FOM: 23-symbol formulas

Harvey Friedman friedman at math.ohio-state.edu
Thu Oct 28 03:21:42 EDT 1999


Reply to M. Frank 3:55AM 10/26/99:

>In his post #65, Harvey Friedman conjectured that
>
>CONJECTURE 1.1. Let phi be a formula in the language of PA with at most 20
>symbols. The universal closure of phi is provable or refutable in PA.

To put this in perspective, the whole of the technical content of posting
#66, PA/an approch, 8:02PM 10/21/99, is to devise a good plan for proving
Conjecture 1.1 for formulas without quantifiers, and with 20 replaced by
14. This is already challenging, and suggests all sorts of number theoretic
questions, many of which are probably doable - as can be seen in posting
#66.

And, as indicated in #66, one is ultimately interested in doing this for 14
where quantifiers and schematic letters are allowed. In this ultimate form
for 14, one does get information about PA with ostensibly great
foundational import. This is because PA itself is made up of such formulas.
And the obvious objection that the number of symbols in this setup is an
artificial measure should be soundly dispensed with by showing that the
same kind of results hold for a huge range of measures of simplicity.

>I just wanted to point out that this conjecture, even if true as stated,
>would be very hard to extend at all past the number 20.  For instance, (so
>far as I can tell from a MathSciNet search) it is still an open question
>in number theory whether there are infinitely many primes of the form x^2
>+ 1, i.e. whether the universal closure of the 23-symbol formula
>
>(exists b)(forall c)(forall d) not s[(a+b)*(a+b)] = ssc * ssd
>
>is true.  (The best result seems to be by Iwaniec in 1978, that infinitely
>many numbers of form x^2 + 1 are products of two primes.)

This is an important point which is cleverly done and I appreciate it very
much.
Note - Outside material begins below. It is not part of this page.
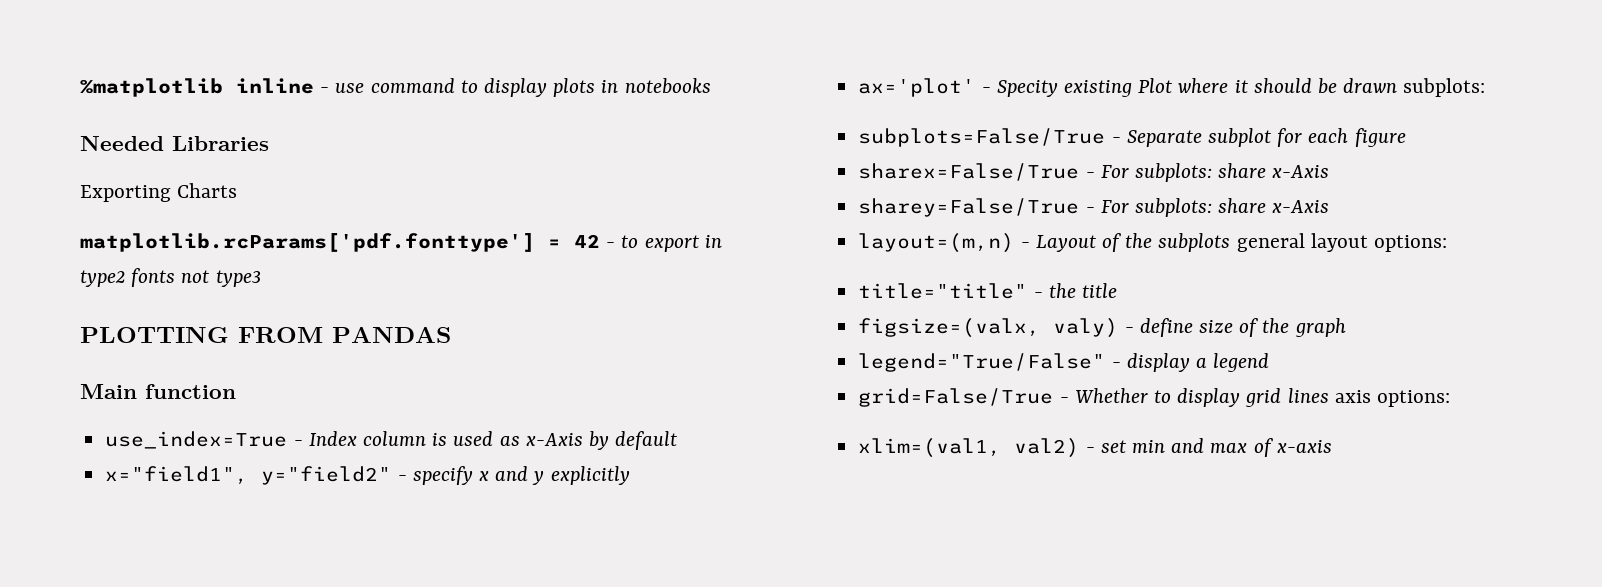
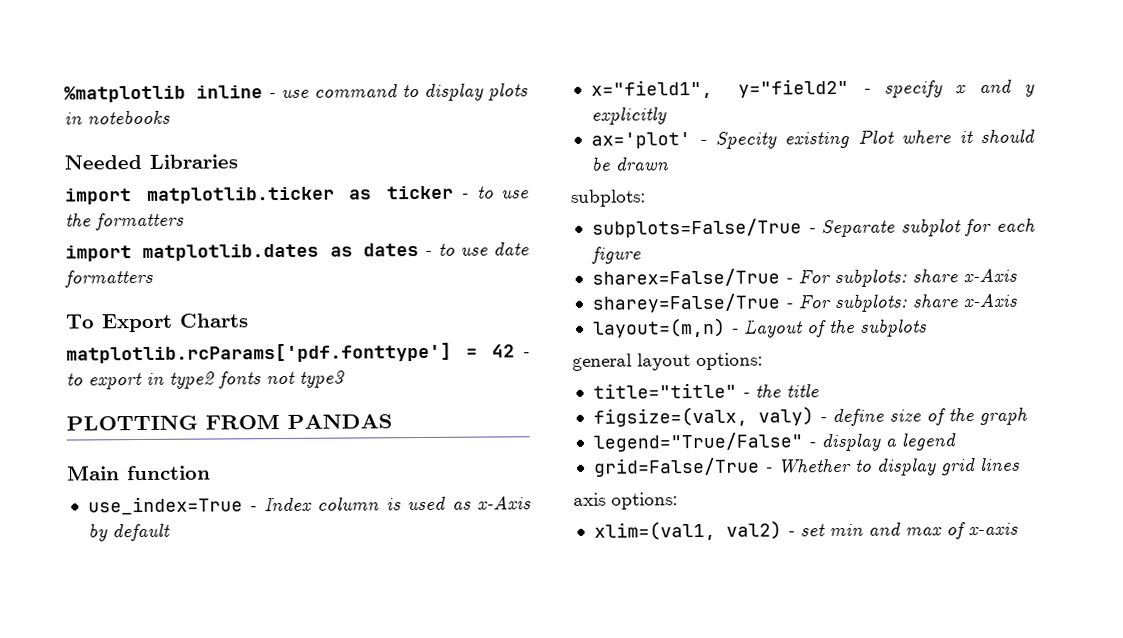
[80,185,171,202] Exporting -> [65,185,529,205] [65,212,184,231] [65,242,529,262] [64,269,153,288] [65,313,173,333] import matplotlib.ticker as ticker - to use the formatters // import matplotlib.dates as dates - to use date formatters // To Export
(1398, 85) none -> (669, 164) //
(1231, 242) none -> (927, 327) //
(1329, 395) none -> (1020, 464) //

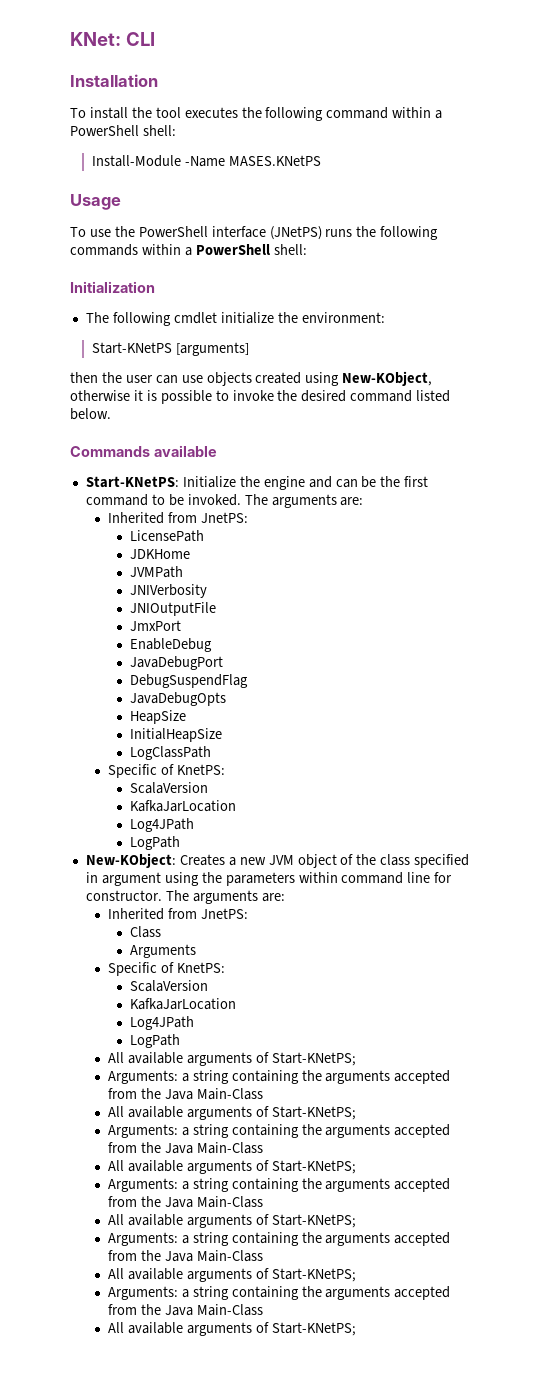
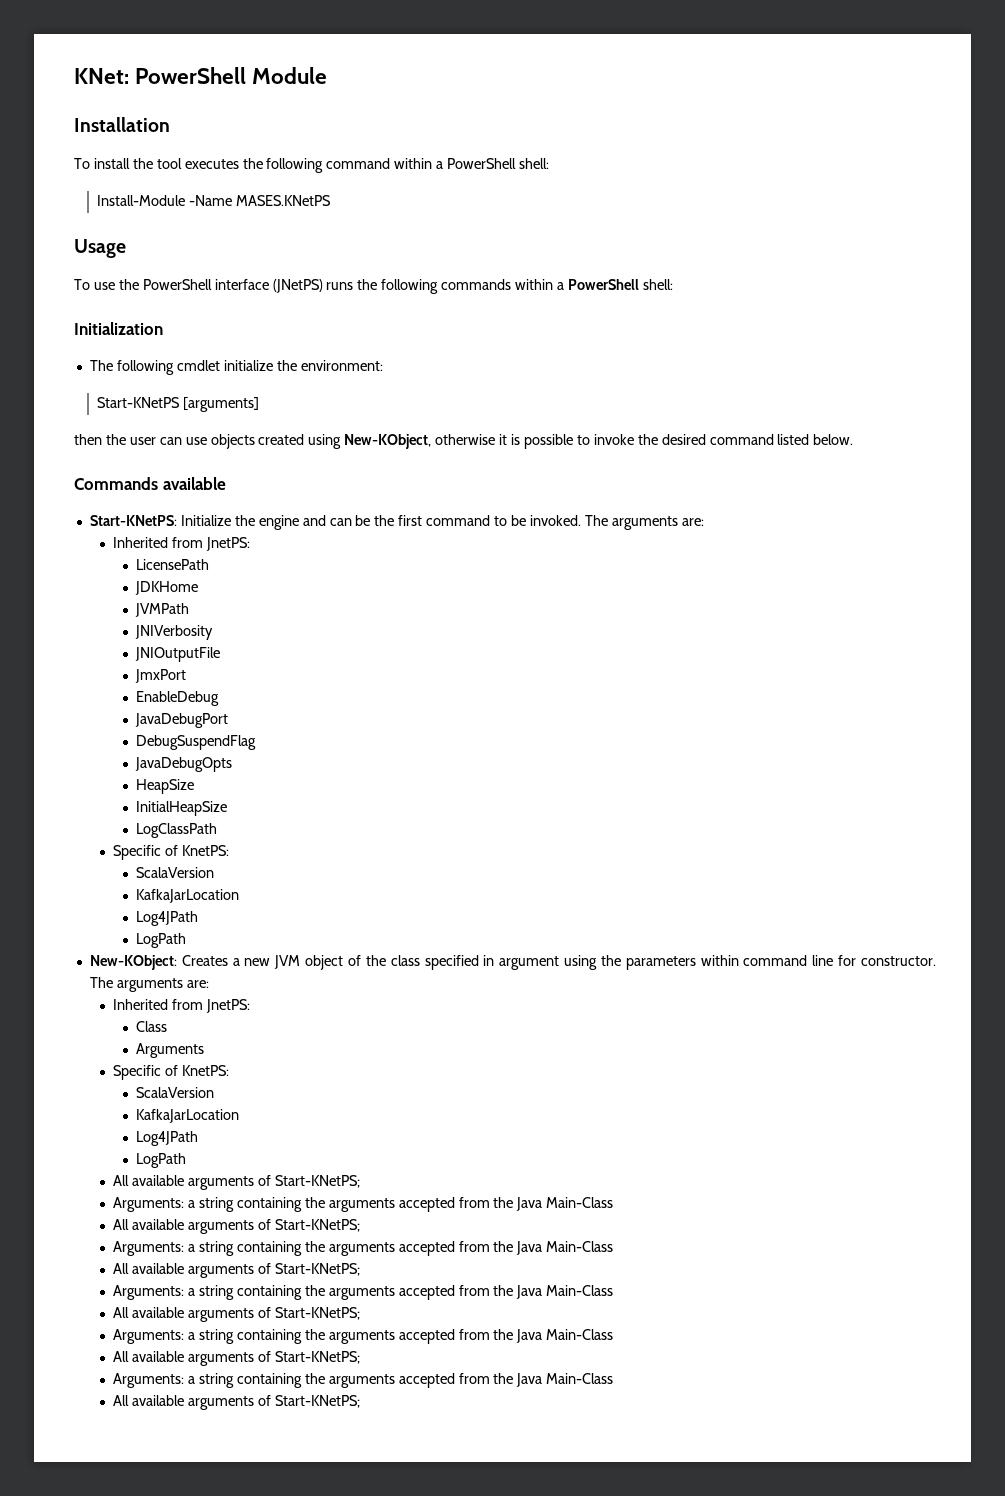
[125,32,155,46] CLI -> [135,67,328,84] PowerShell Module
I wonder if this is tight in the sense that you can't do something
like this for 22 instead of 23? I may well have picked a good, safe - but
challenging - number, 20, for my conjecture.

Also, it does seem that one would have to go quite a bit beyond 23 in order
to do such a thing without quantifiers.

In any case, one might try eventually for a result like this: find a small
finite number of simple open number theoretic questions with the property
that the universal closure of every formula of PA with at most 23 symbols
is provably equivalent in PA to a Boolean combination of these questions -
or even provably equivalent in PA to one of these questions or its
negation.

>Unfortunately, I haven't figured out the relationship of Conjecture 1.1
>to the other conjectures in Friedman's post #65, and so don't know how
>relevant this is to the ideas that the axioms of number theory are forced
>on us by their simplicity.

It does not, on the face of it, prevent us from establishing that the
axioms of number theory are forced upon us by their simplicity, since that
can be done along the lines indicated by considering only schemes with at
most 14 symbols.

>The only moral I can draw is that, in a list
>of formulas by simplicity, open problems will show up much before the
>formulas we can currently prove undecidable.

Absolutely, and that is very important to know.